Wherefore henceforth know we no man after the flesh i.e. we regard no man from a purely fleshly point of view (see note on ch. 2 Corinthians 1:17), but look upon him as endowed with a new vital principle from above which has changed his heart. Cf. 2 Corinthians 5:17; Rom 8:1-11; 1 Corinthians 2:10-16. "Even in Christ a transition took place analogous to that which happened to man in regeneration. In the Resurrection the life according to the flesh passed over into a life according to the Spirit." Olshausen. "He who knows no man after the flesh has entirely lost sight in the case of a Jew, for example, of his Jewish origin, in the case of a rich man of his riches, in that of a learned man of his learning, in that of a slave of his slavery, and so on." Meyer. Cf. Matthew 3:9; John 8:39; Romans 2:28-29; Rom 10:12; 1 Corinthians 12:13; Galatians 3:28; Colossians 3:11.
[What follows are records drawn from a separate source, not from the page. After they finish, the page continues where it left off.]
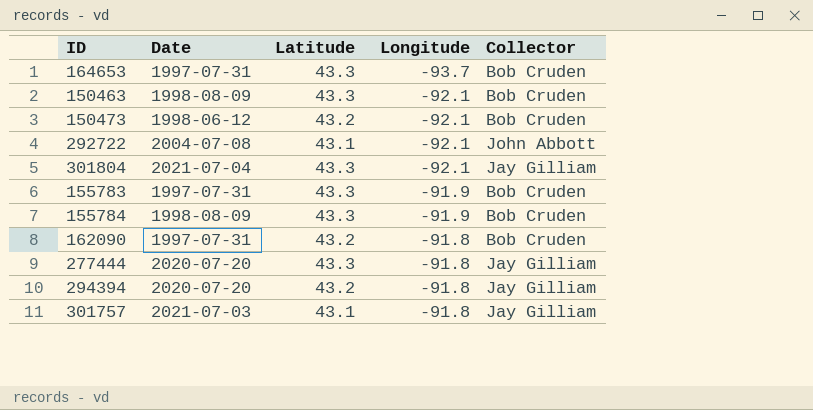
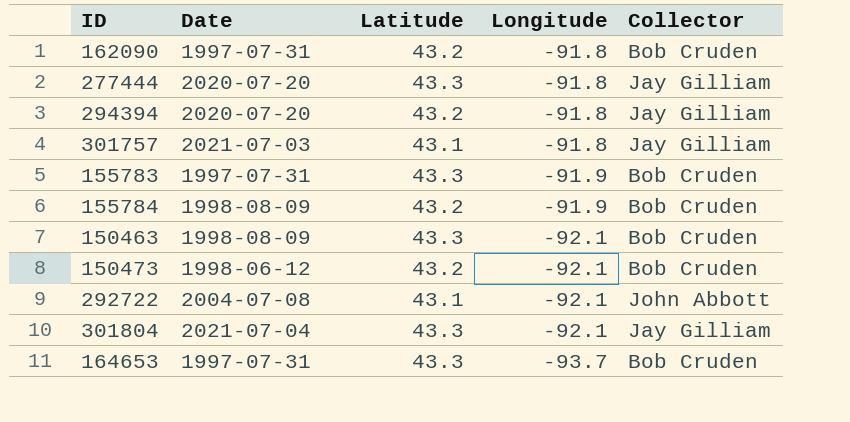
row order: Longitude ascending -> Longitude descending
155784 | Latitude: 43.3 -> 43.2

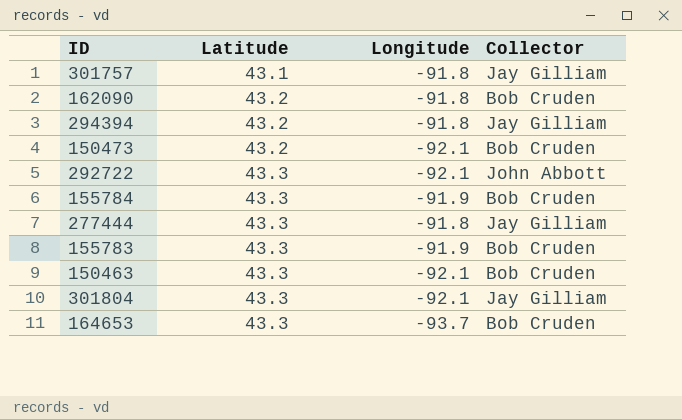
row order: Longitude descending -> Latitude ascending
column Date | position: 2 -> none
292722 | Latitude: 43.1 -> 43.3
155784 | Latitude: 43.2 -> 43.3

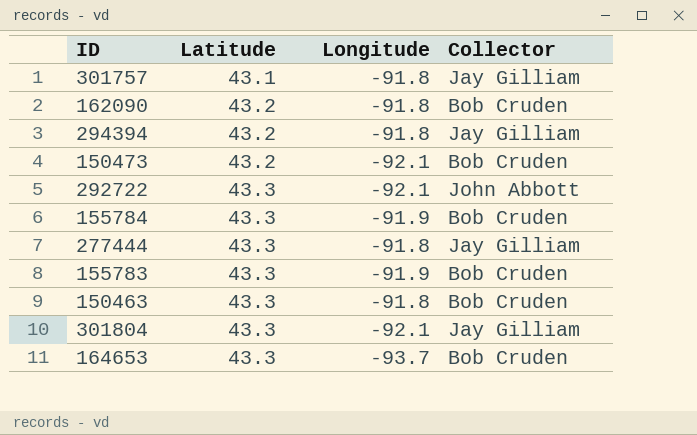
150463 | Longitude: -92.1 -> -91.8

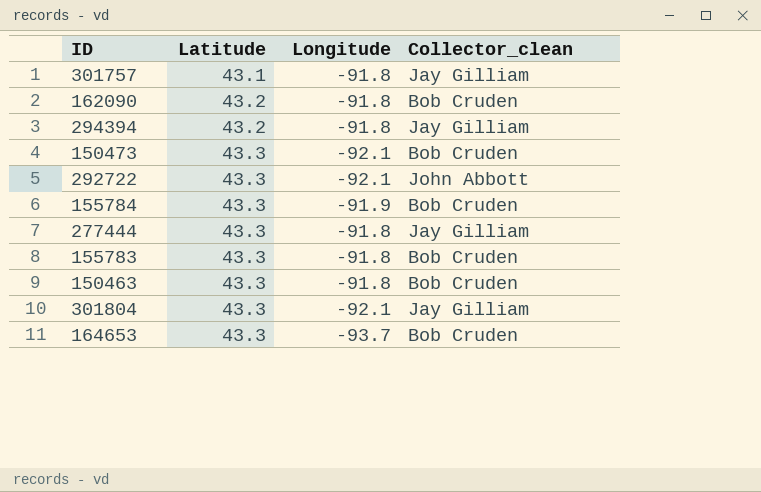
column name: Collector -> Collector_clean
150473 | Latitude: 43.2 -> 43.3
155783 | Longitude: -91.9 -> -91.8

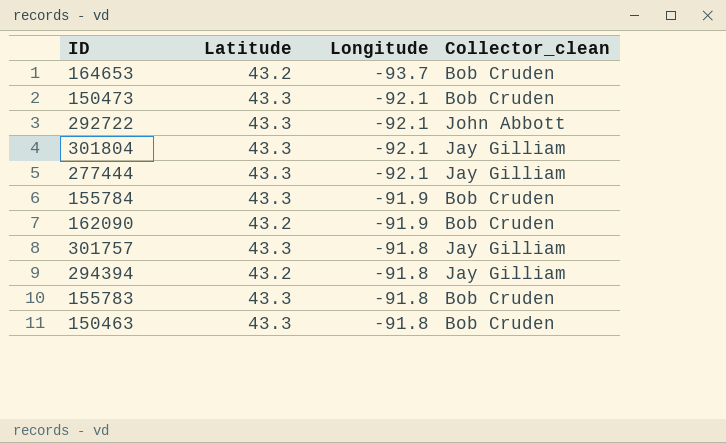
row order: Latitude ascending -> Longitude ascending
164653 | Latitude: 43.3 -> 43.2
277444 | Longitude: -91.8 -> -92.1
162090 | Longitude: -91.8 -> -91.9
301757 | Latitude: 43.1 -> 43.3

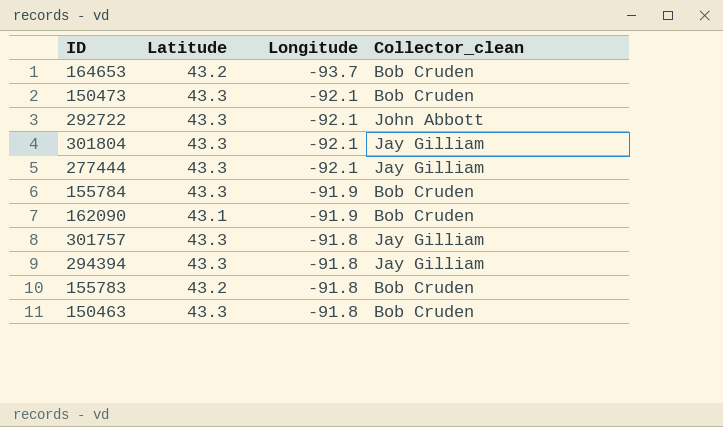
162090 | Latitude: 43.2 -> 43.1
294394 | Latitude: 43.2 -> 43.3
155783 | Latitude: 43.3 -> 43.2

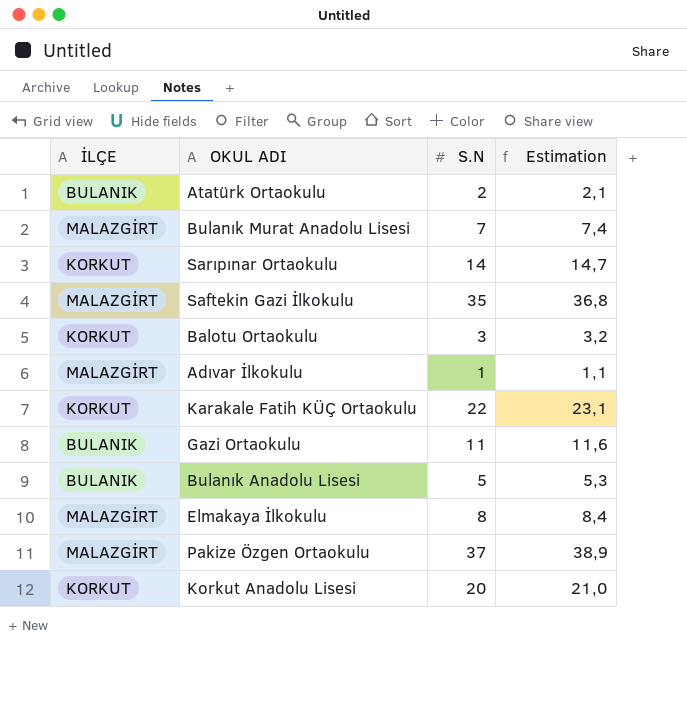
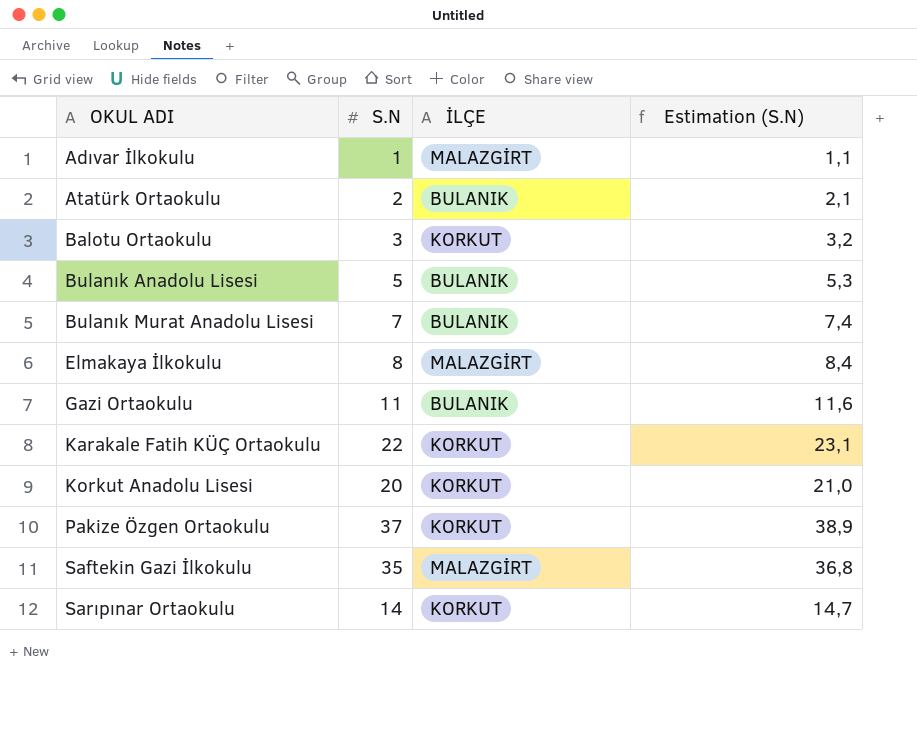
row order: none -> OKUL ADI ascending
column İLÇE | position: 1 -> 3
column name: Estimation -> Estimation (S.N)
Bulanık Murat Anadolu Lisesi | İLÇE: MALAZGİRT -> BULANIK
Pakize Özgen Ortaokulu | İLÇE: MALAZGİRT -> KORKUT

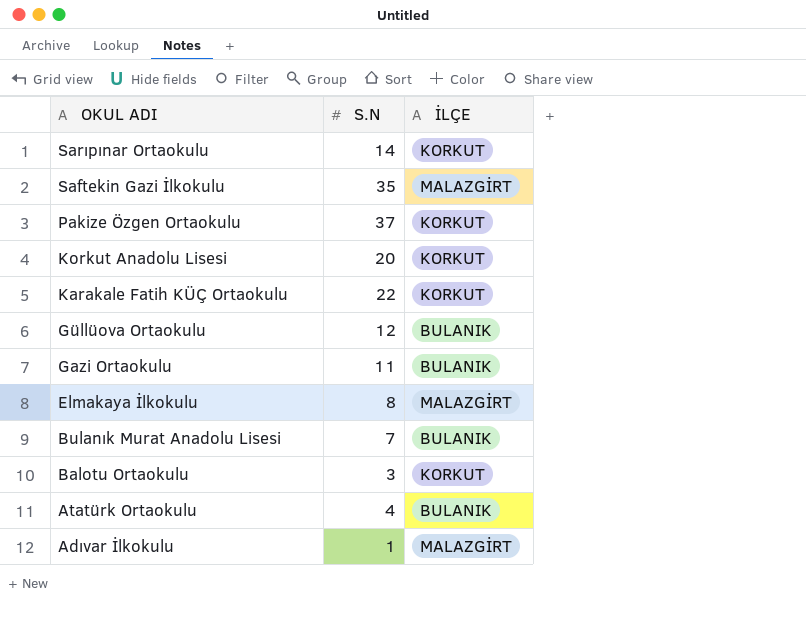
row order: OKUL ADI ascending -> OKUL ADI descending
column Estimation (S.N) | formula: [S.N] * 1,05 -> none
row Bulanık Anadolu Lisesi: 5 | BULANIK | 5,3 -> none
row Güllüova Ortaokulu: none -> 12 | BULANIK
Atatürk Ortaokulu | S.N: 2 -> 4

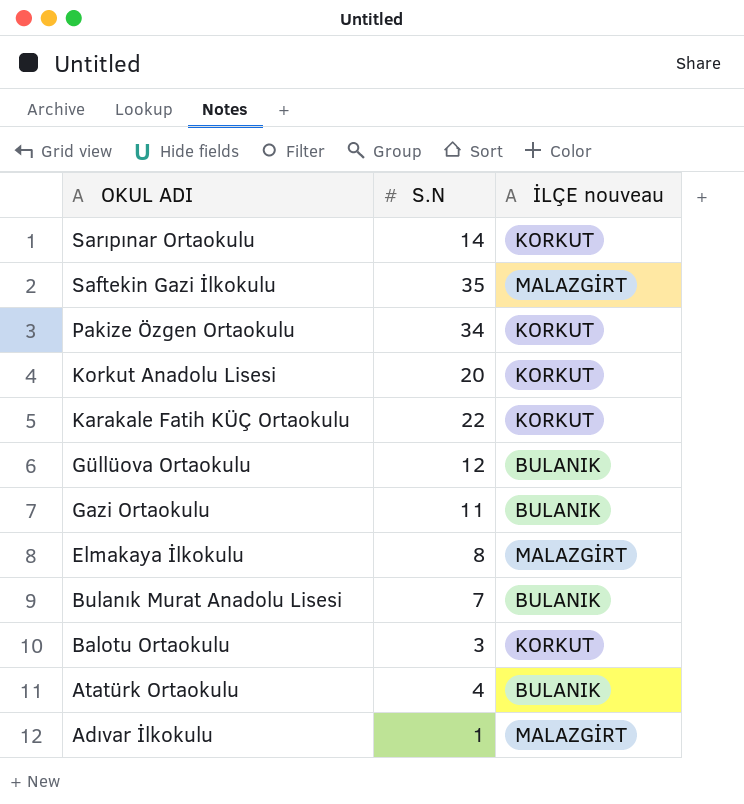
column name: İLÇE -> İLÇE nouveau
Pakize Özgen Ortaokulu | S.N: 37 -> 34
yea, though we have known Christ after the flesh i.e. from a purely human point of view, as the Son of David simply (Romans 1:3), not as the Incarnate Son of God, the Divine Word. See Bishop Wordsworth's note here. St Paul, and many others of the first preachers of the faith (cf. Acts 1:6), had started with such carnal conceptions, but they had disappeared before the light of God's truth.